Uncomment and execute the cell below to install the required dependencies. 

In [None]:
#!pip install useful_rdkit_utils pandas datamol ipywidgets tqdm

In [1]:
import useful_rdkit_utils as uru
import pandas as pd
import datamol as dm
from ipywidgets import interact
from tqdm.auto import tqdm
from ipywidgets import IntSlider, Dropdown

Enable Pandas **progress_apply**

In [2]:
tqdm.pandas()

Use the menu below to set the active rule set

In [3]:
reos = uru.REOS()
set_selector = Dropdown(options=reos.get_available_rule_sets(),
                         description="Rule Set:")
def pick_rule_set(x):
    reos.set_active_rule_sets(x)
    print(f"Active rule set is {reos.get_active_rule_sets()}")
interact(pick_rule_set,x=set_selector);

interactive(children=(Dropdown(description='Rule Set:', options=('Glaxo', 'Dundee', 'BMS', 'PAINS', 'SureChEMB…

For the visualization we need the SMARTS.  Set the REOS object to return the SMARTS when we call **process_smarts** or **process_mol**.

In [4]:
reos.set_output_smarts(True)

Read a file with drug molecules from ChEMBL.  We'll use this as demo input.
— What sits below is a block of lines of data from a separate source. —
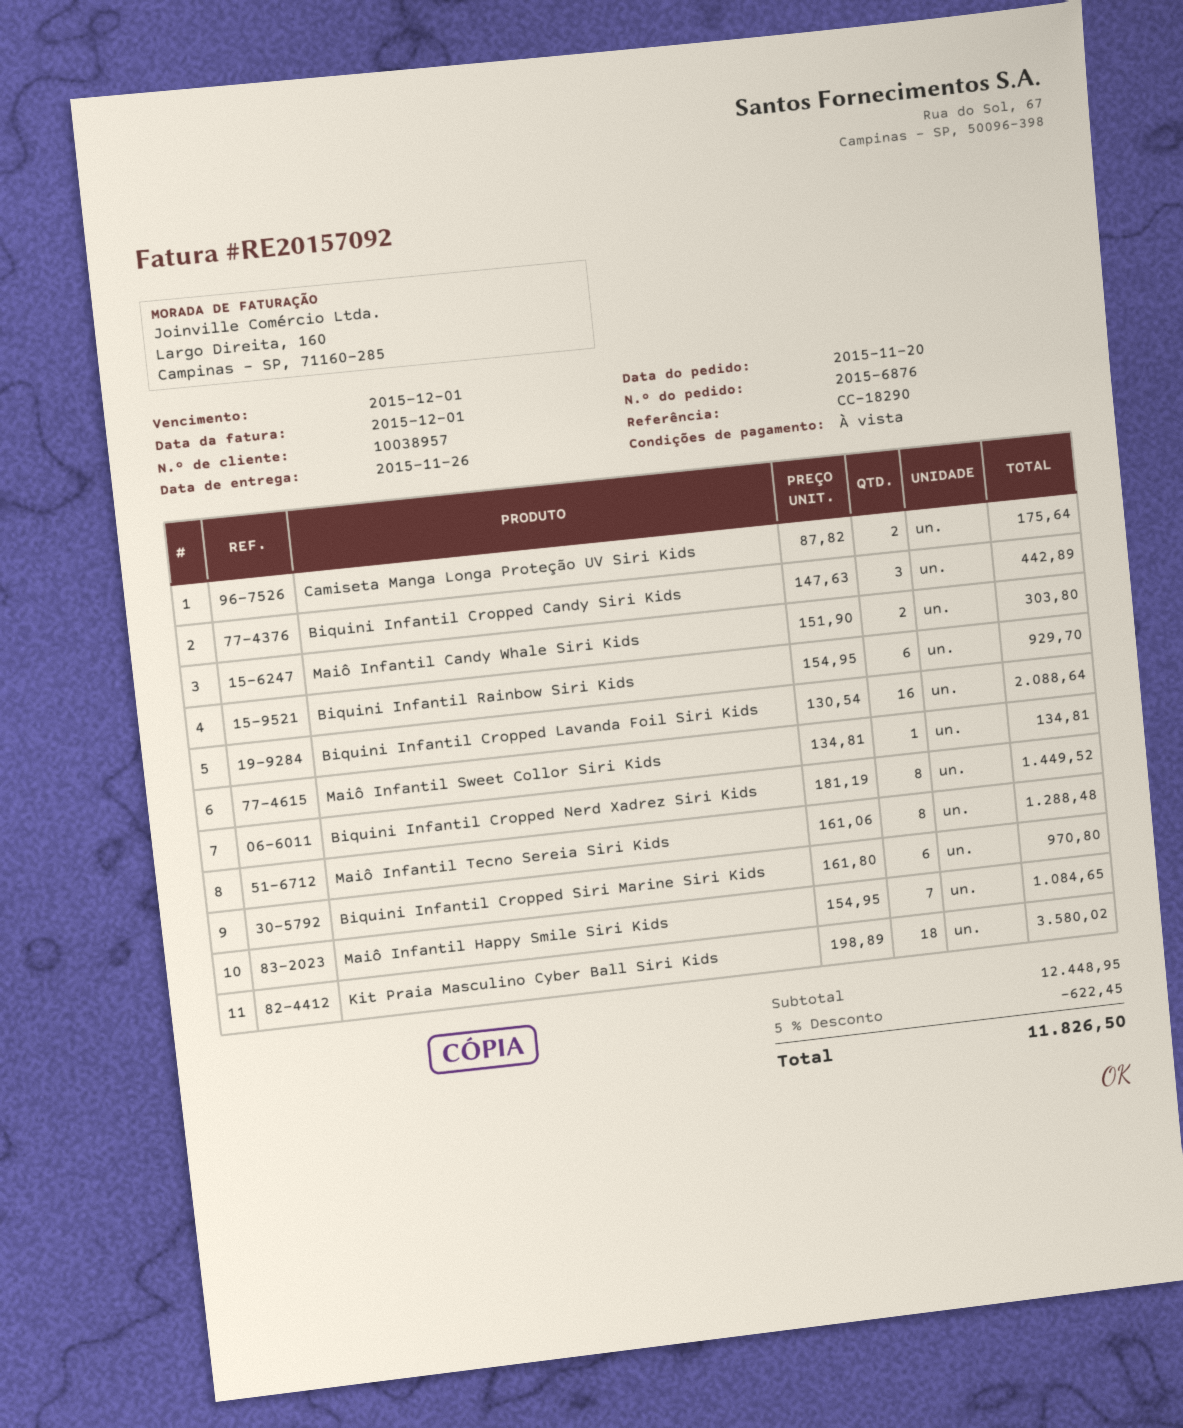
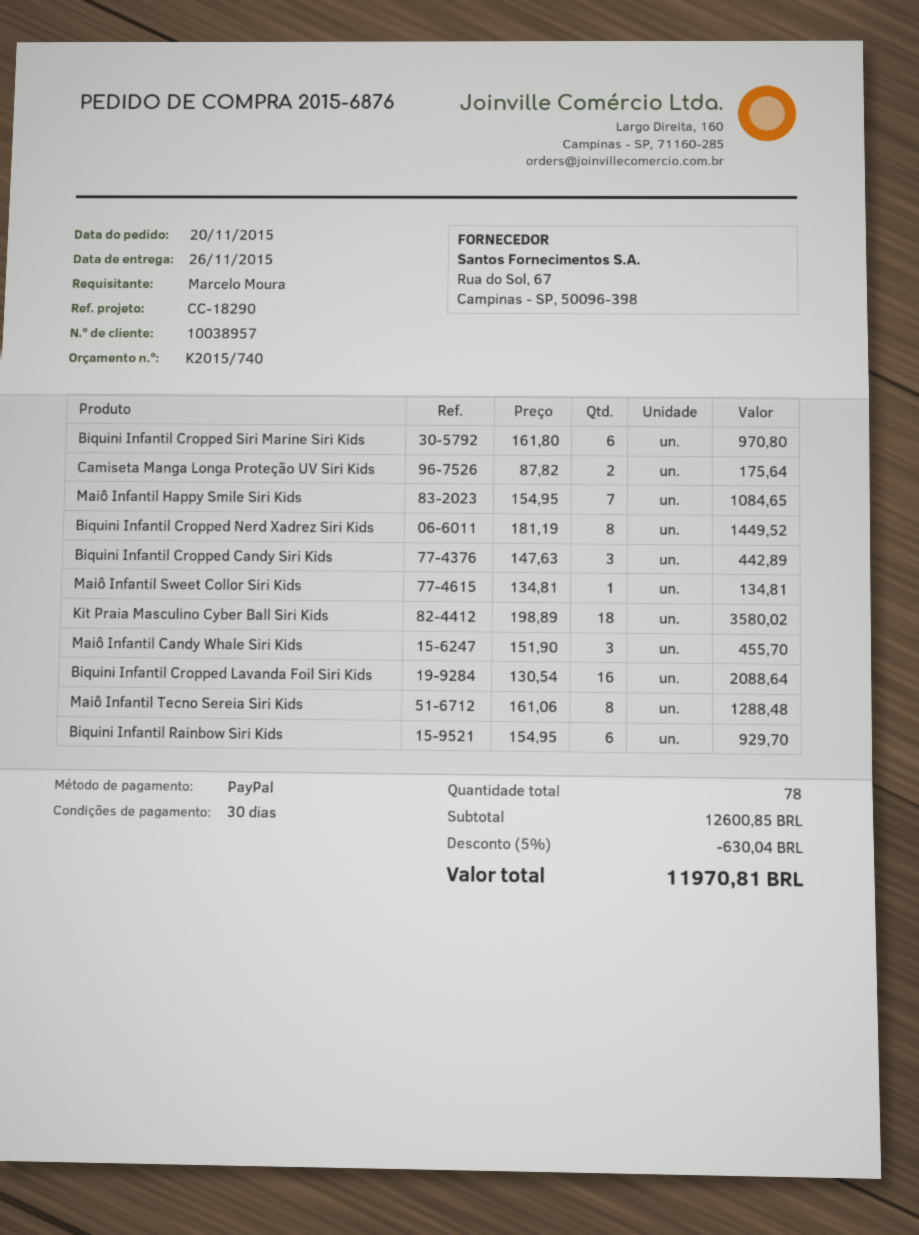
payment terms: on receipt -> 30 days
Maiô Infantil Candy Whale Siri Kids: 2 x 151.90 = 303.80 -> 3 x 151.90 = 455.70
subtotal: 12448.95 -> 12600.85
discount: 5% = 622.45 -> 5% = 630.04
total: 11826.50 -> 11970.81

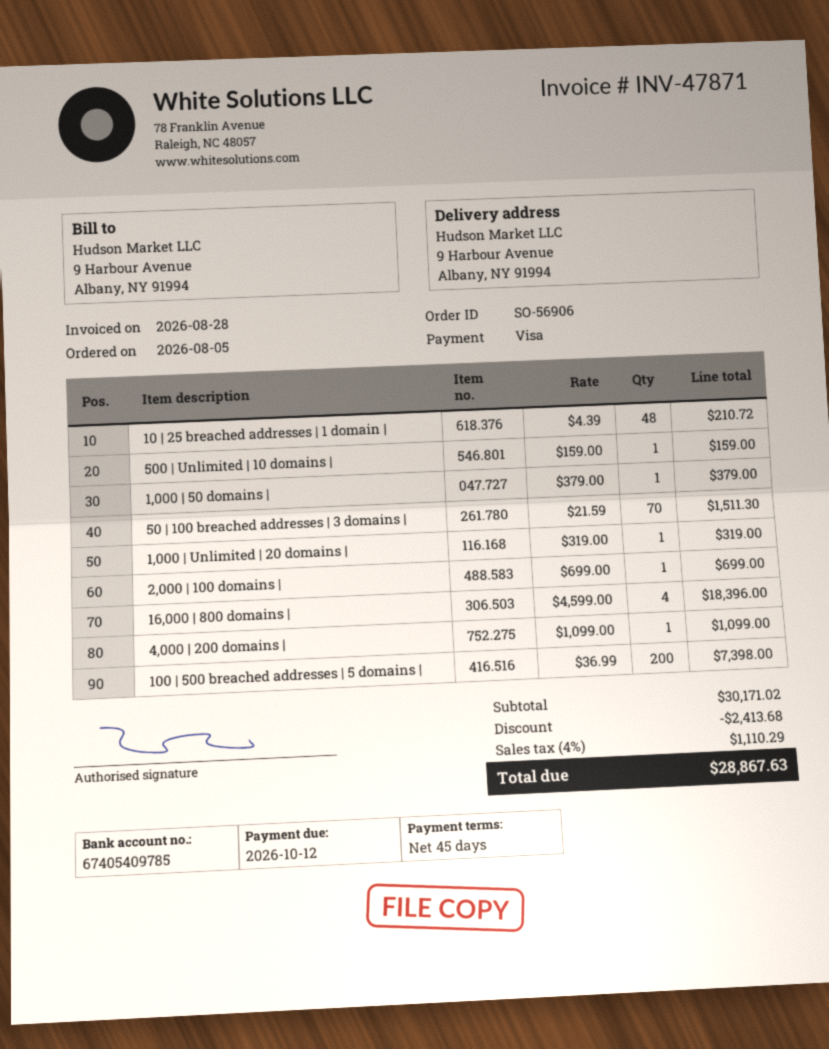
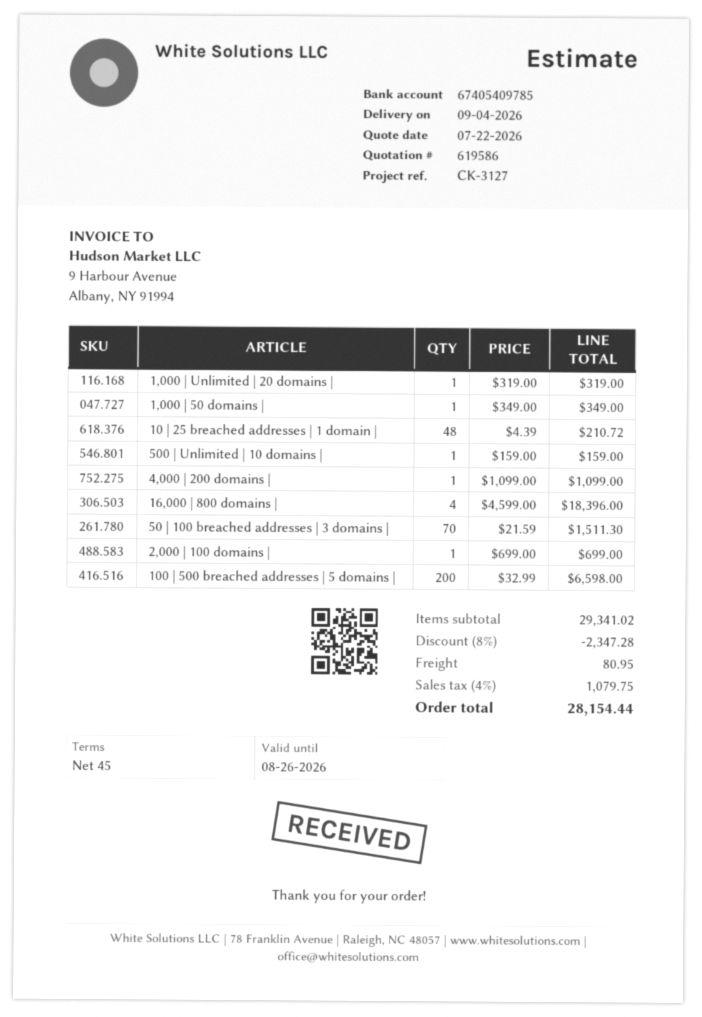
1,000 | 50 domains |: 1 x 379.00 = 379.00 -> 1 x 349.00 = 349.00
100 | 500 breached addresses | 5 domains |: 200 x 36.99 = 7398.00 -> 200 x 32.99 = 6598.00
subtotal: 30171.02 -> 29341.02
discount: 2413.68 -> 2347.28
shipping: none -> 80.95
tax: 4% = 1110.29 -> 4% = 1079.75
total: 28867.63 -> 28154.44

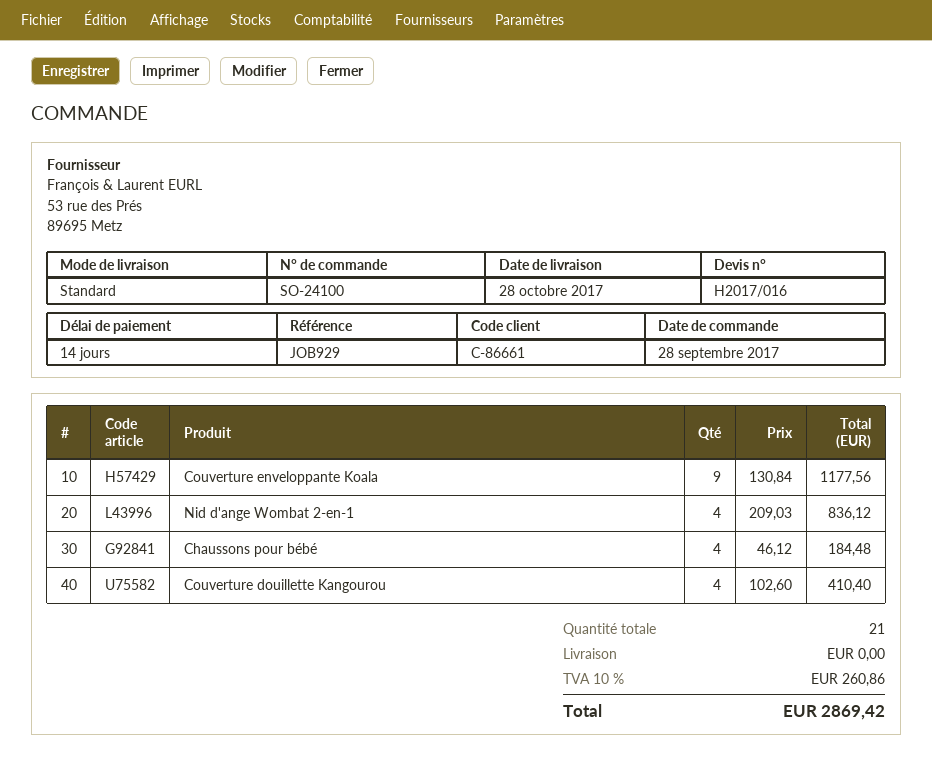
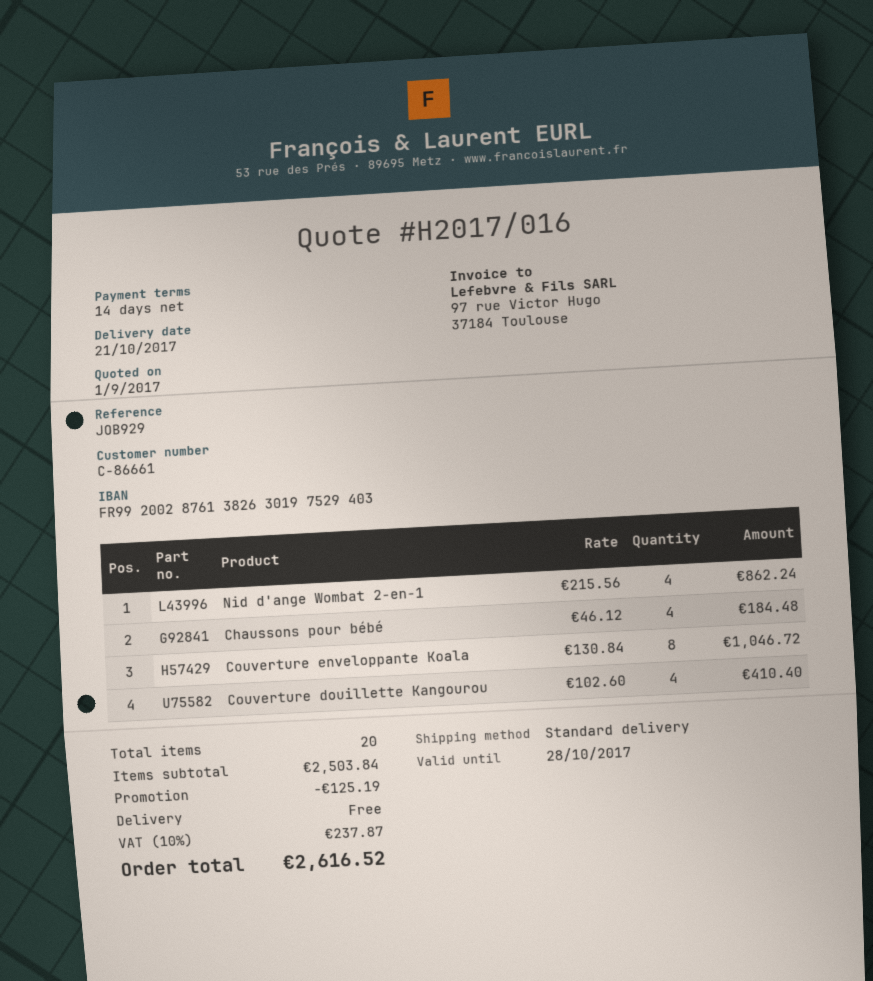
delivery date: 2017-10-28 -> 2017-10-21
Couverture enveloppante Koala: 9 x 130.84 = 1177.56 -> 8 x 130.84 = 1046.72
Nid d'ange Wombat 2-en-1: 4 x 209.03 = 836.12 -> 4 x 215.56 = 862.24
total quantity: 21 -> 20
discount: none -> 125.19
tax: 10% = 260.86 -> 10% = 237.87
total: 2869.42 -> 2616.52

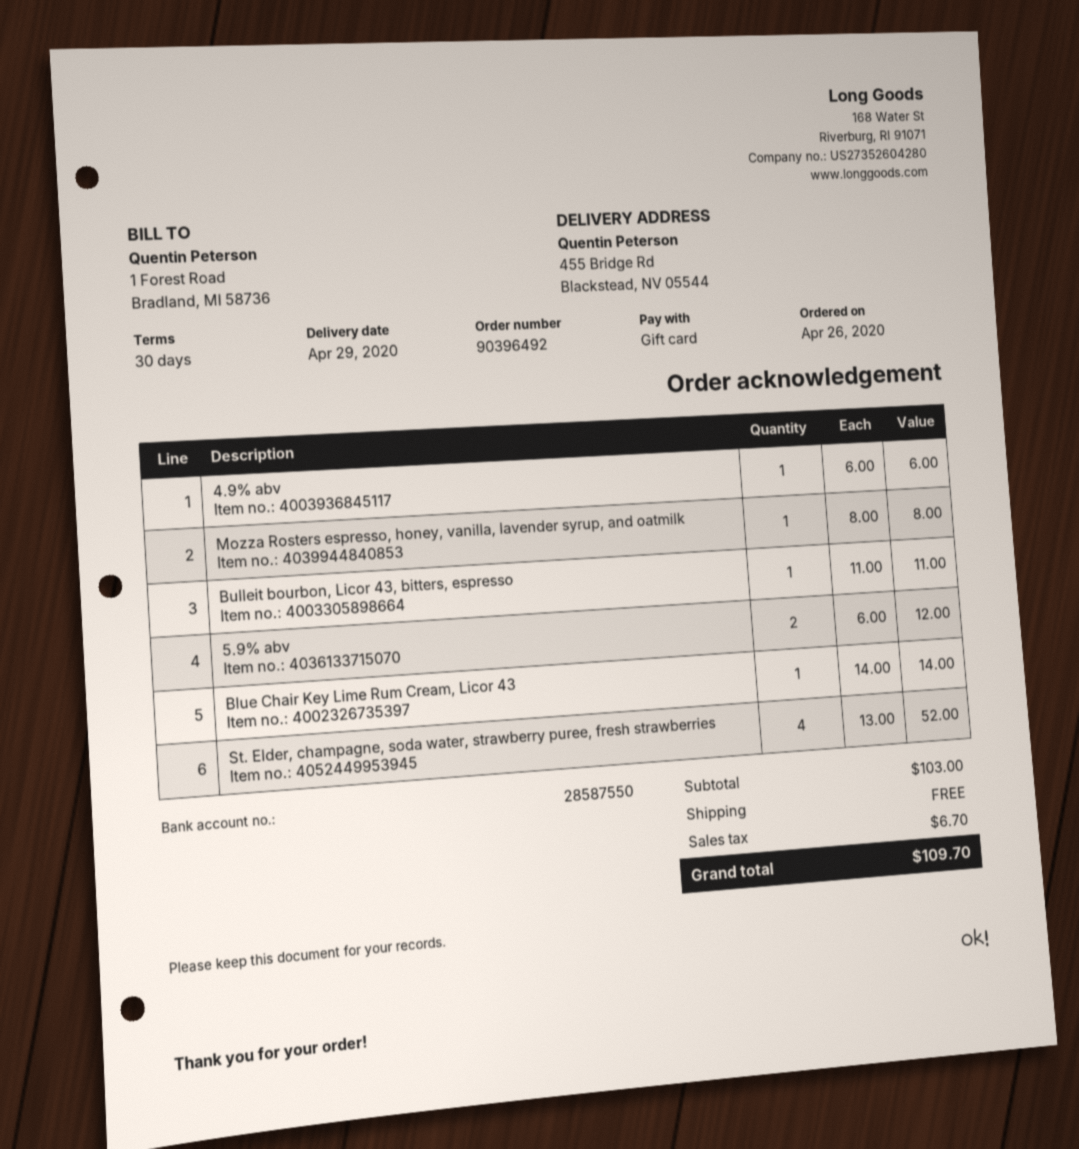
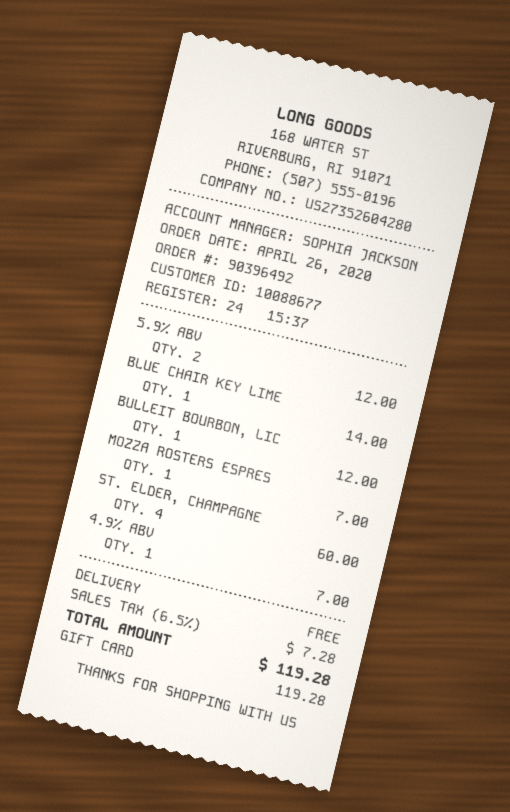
4.9% abv: 1 for 6.00 -> 1 for 7.00
Mozza Rosters espresso, honey, vanilla, lavender syrup, and oatmilk: 1 for 8.00 -> 1 for 7.00
Bulleit bourbon, Licor 43, bitters, espresso: 1 for 11.00 -> 1 for 12.00
St. Elder, champagne, soda water, strawberry puree, fresh strawberries: 4 for 52.00 -> 4 for 60.00
tax: 6.70 -> 7.28
total: 109.70 -> 119.28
It's super easy to change the code below to read your own data from a SMILES file. 

In [5]:
#df = pd.read_csv("https://raw.githubusercontent.com/PatWalters/datafiles/main/chembl_drugs.smi", names=["SMILES","Name"],sep=" ")
df = pd.read_csv("../data/chembl_drugs.smi",sep=" ",names=["SMILES","Name"])

Run the filters on the drug set. 

In [6]:
df[['rule_set','rule','smarts']] = df.SMILES.progress_apply(reos.process_smiles).tolist()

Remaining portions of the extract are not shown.